The centre is an autonomous research entity with the Royal Aal al Bayt Institute for Islamic Thought in Jordan.

“If The Muslim 500 was in print back in 1992 and I was the Chief Editor then, I would have nominated Imran Khan as our Muslim Man of the Year because of his brilliant performance in cricket, which culminated in Pakistan winning the 1992 Cricket World Cup — a sport I have always admired for its combination of elegance and intense competitive play,” said Professor S Abdallah Schleifer, a Professor Emeritus of Journalism in the American University in Cairo, who chose Imran Khan winner of the title.



Schleifer was quick to add that Imran’s role in cricket was not the only criteria for him being bestowed with the title.
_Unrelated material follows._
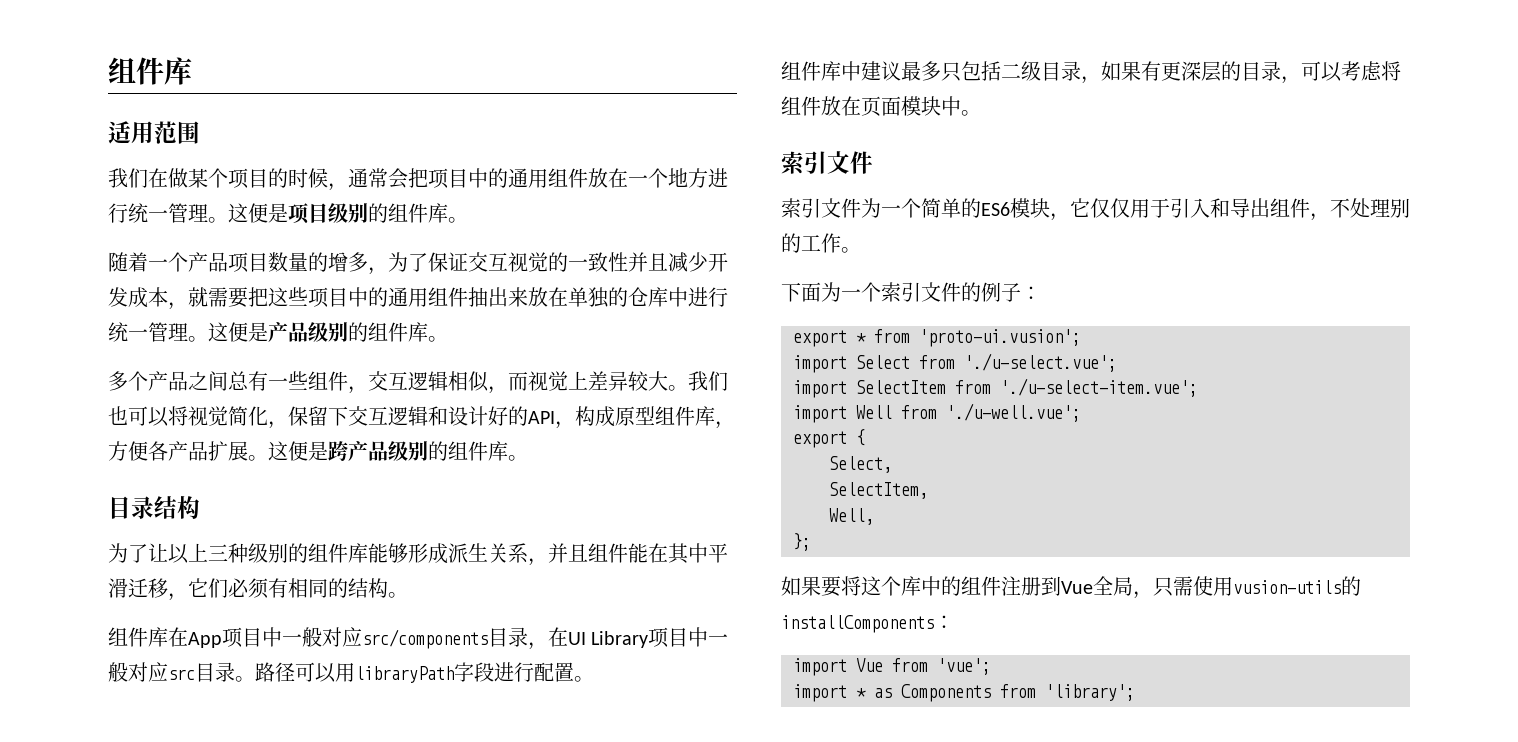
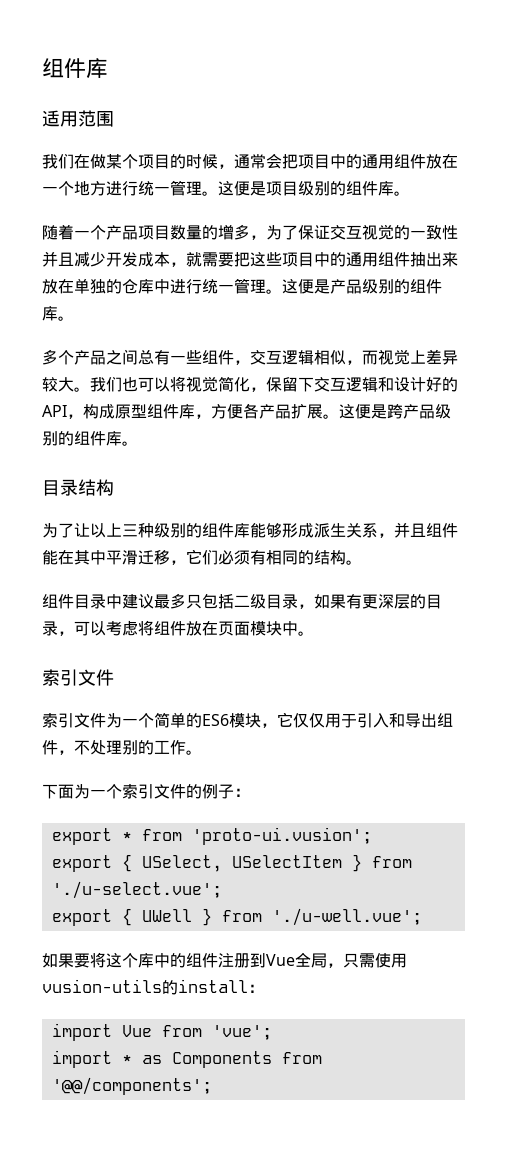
[148,627,729,650] [108,662,594,683] [781,61,841,81] 库在App项目中一般对应src/components目录，在UI Library项目中一般对应src目录。路径可以用libraryPath字段进行配置。 // 组件库 -> [74,594,106,609] 目录
[793,353,1117,373] [793,378,1198,398] [793,403,1081,423] [793,429,865,448] [829,456,892,473] [829,482,928,499] [829,508,874,525] [793,533,811,551] import Select from './u-select.vue'; // import SelectItem from './u-select-item.vue'; // import Well from './u-well.vue'; // export { // Select, // SelectItem, // Well, // }; -> [51,854,412,872] [51,881,222,899] [51,908,422,926] export { USelect, USelectItem } from './u-select.vue'; // export { UWell } from './u-well.vue';
[781,615,934,633] installComponents -> [178,979,248,993] install
[1045,684,1135,701] 'library'; -> [51,1077,212,1095] '@@/components';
He said he was also impressed with Imran launching a successful fundraising campaign to establish a hospital devoted to both the care of cancer victims and its research.

“This was his magnificent response to the loss of his mother to cancer in 1985 and given Imran’s extraordinary popularity with Pakistanis both at home as well as among the large number of Pakistani expats – along with his own, no doubt, generous personal contribution — he raised sufficient funds so that by 1994, the Shaoukat Khanum Memorial Cancer Hospital opened its doors in Lahore whereby 75 percent of its patients receive free-care,” he added.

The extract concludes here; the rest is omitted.